Hyukwon Kwon - Presenter, Korea Institute of Industrial Technology
Jaeho Baek, Korea Institute of Industrial technology
Hyungtae Cho, Yonsei University
Jaewon Lee, Korea Institute of Industrial Technology
Distillation is a fundamental unit operation in the chemical process industry, and accurate modeling is essential for process optimization and control1. Conventional modeling approaches include data-driven models2, which are computationally efficient and easy to develop, and first-principle models, which are based on fundamental physical and chemical laws3. However, data-driven models are limited by data availability and quality4, while first-principle models are often computationally intensive and difficult to parameterize due to complex variable interactions.
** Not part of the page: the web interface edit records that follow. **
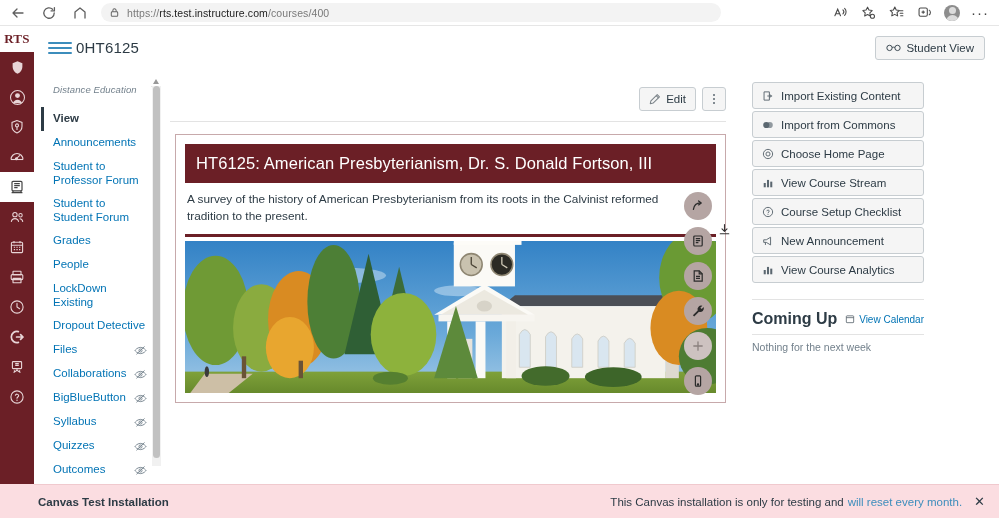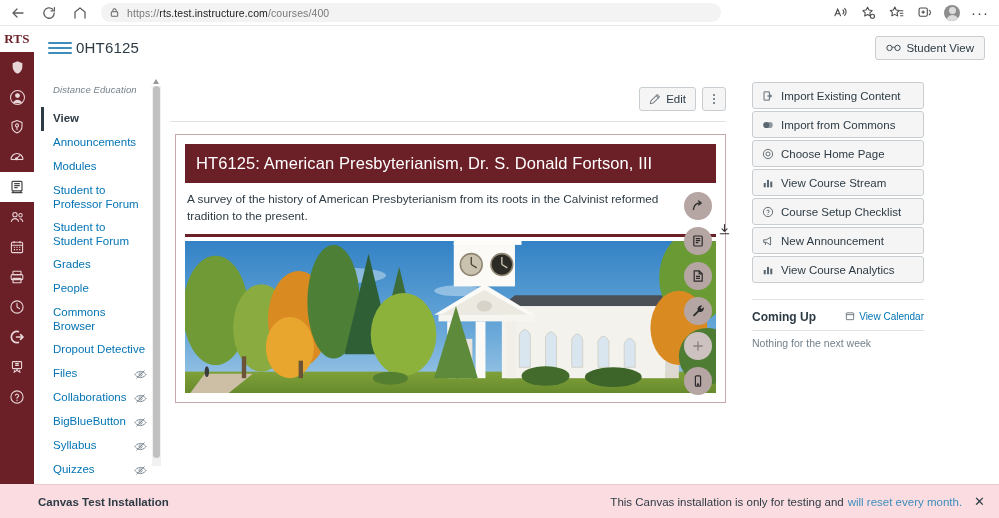"Modules" div.nav-link { html: <div> <span>Modules</span> </div> -> none }
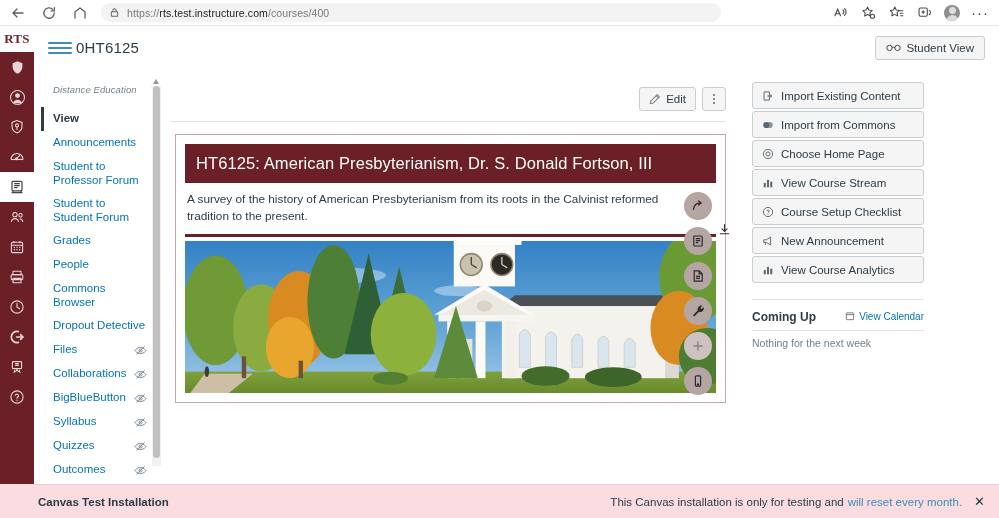"Commons Browser" span.lbl { text: Commons Browser -> LockDown Existing }
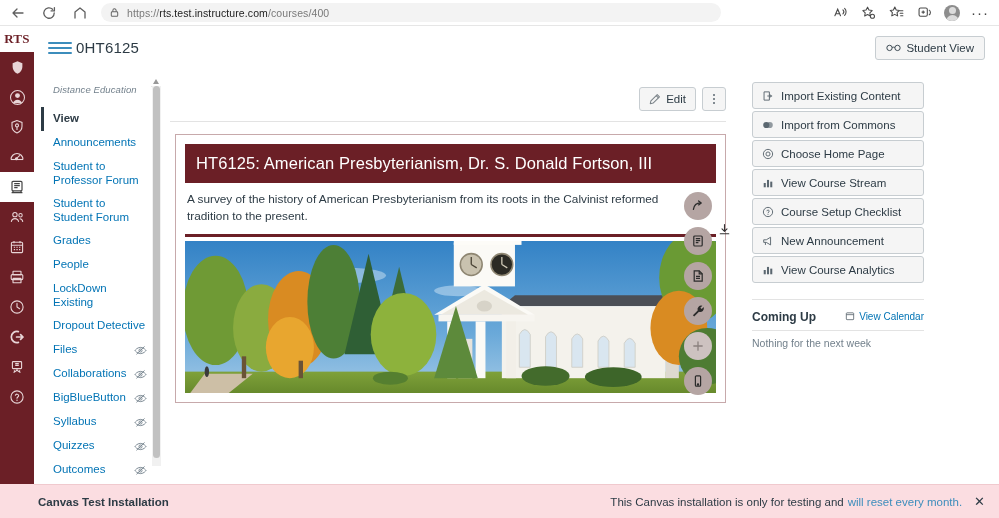"Coming Up" .coming-up-head h3 { font-size: 12px -> 16px }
To address these challenges, this study proposes a hybrid modeling framework that integrates the strengths of both approaches. The model is grounded in first-principle equations, while a deep neural network (DNN) is employed to estimate parameters that are difficult to calculate analytically. The hybrid model was validated using real process data from an industrial distillation system. Results demonstrate that the proposed hybrid model enhances predictive accuracy while reducing computational burden. This approach provides a practical and scalable solution for simulating and optimizing distillation processes and holds potential for broader applications in complex chemical systems.